Godley & Creme waren damals von den Gizmoerfahrungen gefrustet. „Consequences“, das quasi ein Gizmo Album war, war nicht erfolgreich, wurde von den Kritikern geschmäht und die Ur-Gizmos waren auch nie wirklich marktreif.
M.E. wäre es sinnvoller, die Sounds der Dinger abzusamplen und die Gizmo Sounds in einem VSTI unters Volk zu bringen.
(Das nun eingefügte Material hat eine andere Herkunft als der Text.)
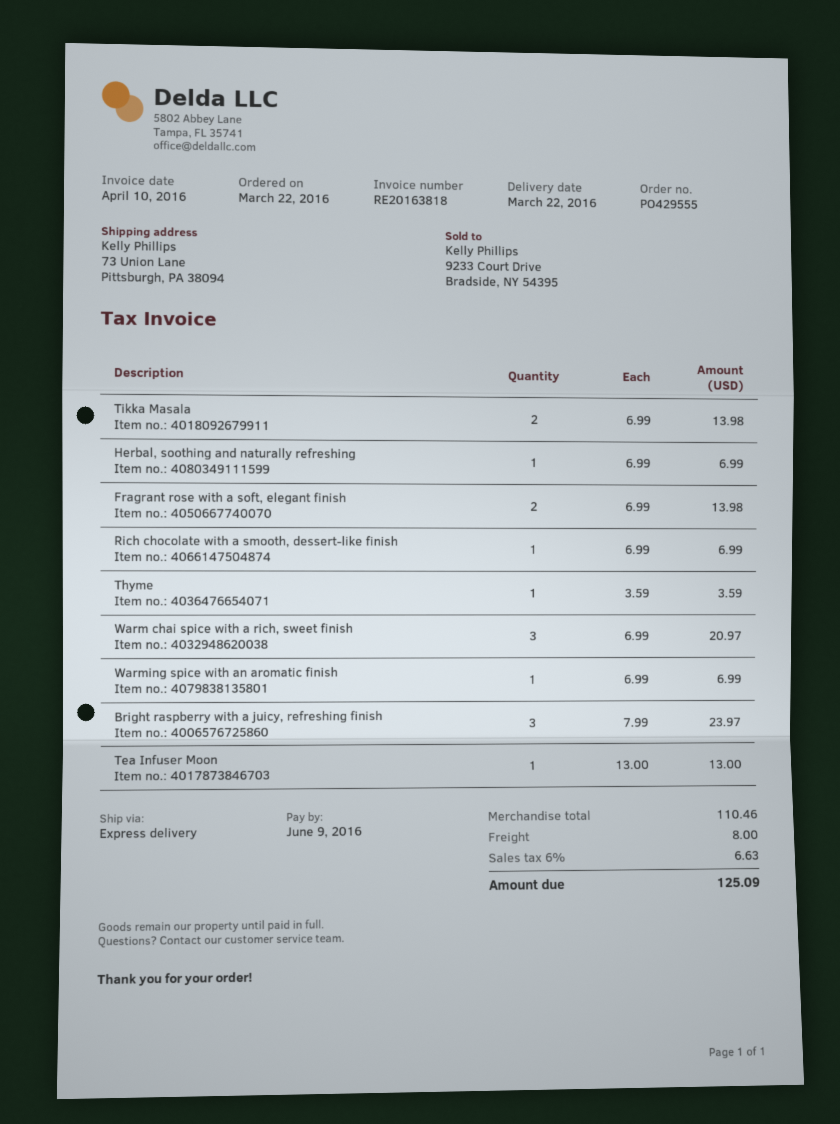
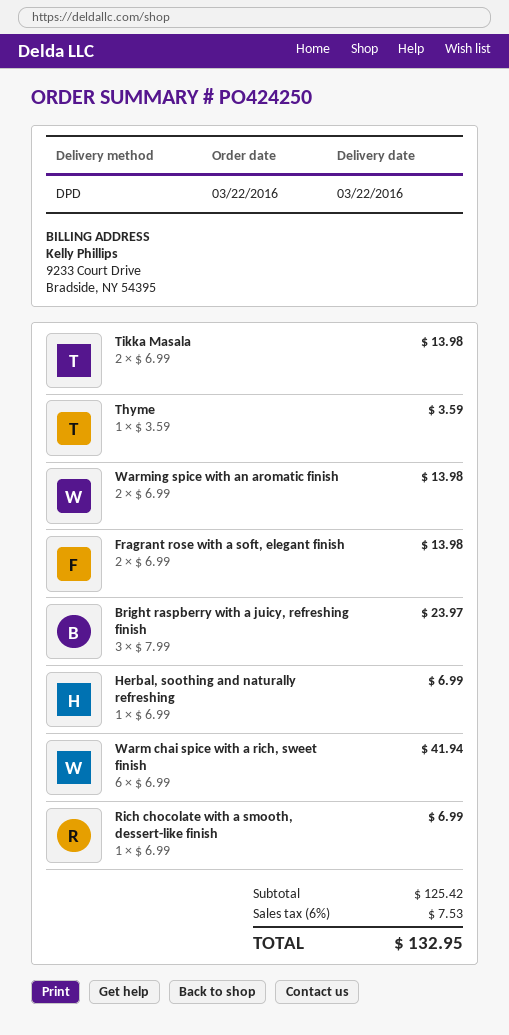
order number: PO429555 -> PO424250
shipping method: express -> DPD
Warm chai spice with a rich, sweet finish: 3 x 6.99 = 20.97 -> 6 x 6.99 = 41.94
Warming spice with an aromatic finish: 1 x 6.99 = 6.99 -> 2 x 6.99 = 13.98
Tea Infuser Moon: 1 x 13.00 = 13.00 -> none
subtotal: 110.46 -> 125.42
shipping: 8.00 -> none
tax: 6% = 6.63 -> 6% = 7.53
total: 125.09 -> 132.95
Ich habe auch ein paar Einwände:
1. Die Soundfiles hätten cleane Passagen enthalten müssen. Interessant wäre auch ein Saitenwechsel zwischen round- und flatwound gewesen.
2. Ist der „Innovationspreis“ eigentlich gerechtfertigt? Es ist schließlich erstmal eine Neuauflage eines Geräts aus den 70ern. Zu diesem stolzen Preis müsste man im Jahr 2017 eigentlich mehr erwarten können. Eine Steuerung der Motoren per MIDI (oder USB, CV lassen wir mal außen vor) würde rhythmische Optionen liefern, die von Hand nicht zu realisieren sind.
@Chick Sangria Hallo Chick,
kurz zu deiner Anmerkung. Die ersten drei Soundfiles wurden mit einem cleanen Sound aufgenommen. Eine Gitarre mit Flatwounds habe ich leider nicht zur Verfügung.
Ob der Innovationspreis gerechtferigt ist, wollte ich eher im Raum stehen lassen. Deine Kritik ist aber berechtigt und deckt sich mit meiner Meinung.
Gruß, Michael
Die Geschwindigkeit der Drehscheiben kann man über ein Poti voreinstellen, somit ist jegliches Gefühlvolle Spiel unmöglich!
Da hat der gute alte ebow für deutlich weniger als 100€ allerdings mehr zu bieten und klingt auch nicht wie wenn man eine Raspel über die Saiten zieht.
Der gute alte ebow bietet viel Spielweisen an, deshalb muss man ihn erlernen wenn man bei dem Sound den er erzeugt bleiben will. Für mich waren jedoch die Klänge allesamt zu exotisch und somit liegt auch dieses Ding bei mir zuhause nur noch in der Ecke rum. Aber diese Erfindung hier ist für mich keine Kongurrenz zum ebow, dazu noch der Preis, stellen sich bei mir die Nackenhaare.
Beide Lösungen wollen wohl gar nicht miteinander konkurrieren, weil sie konstruktionsbedingt gänzlich unterschiedliche Ergebnisse erzielen: das Gizmotron spielt Chords, der gute alte EBow eignet sich nur zum Bespielen einer einzelnen Saite.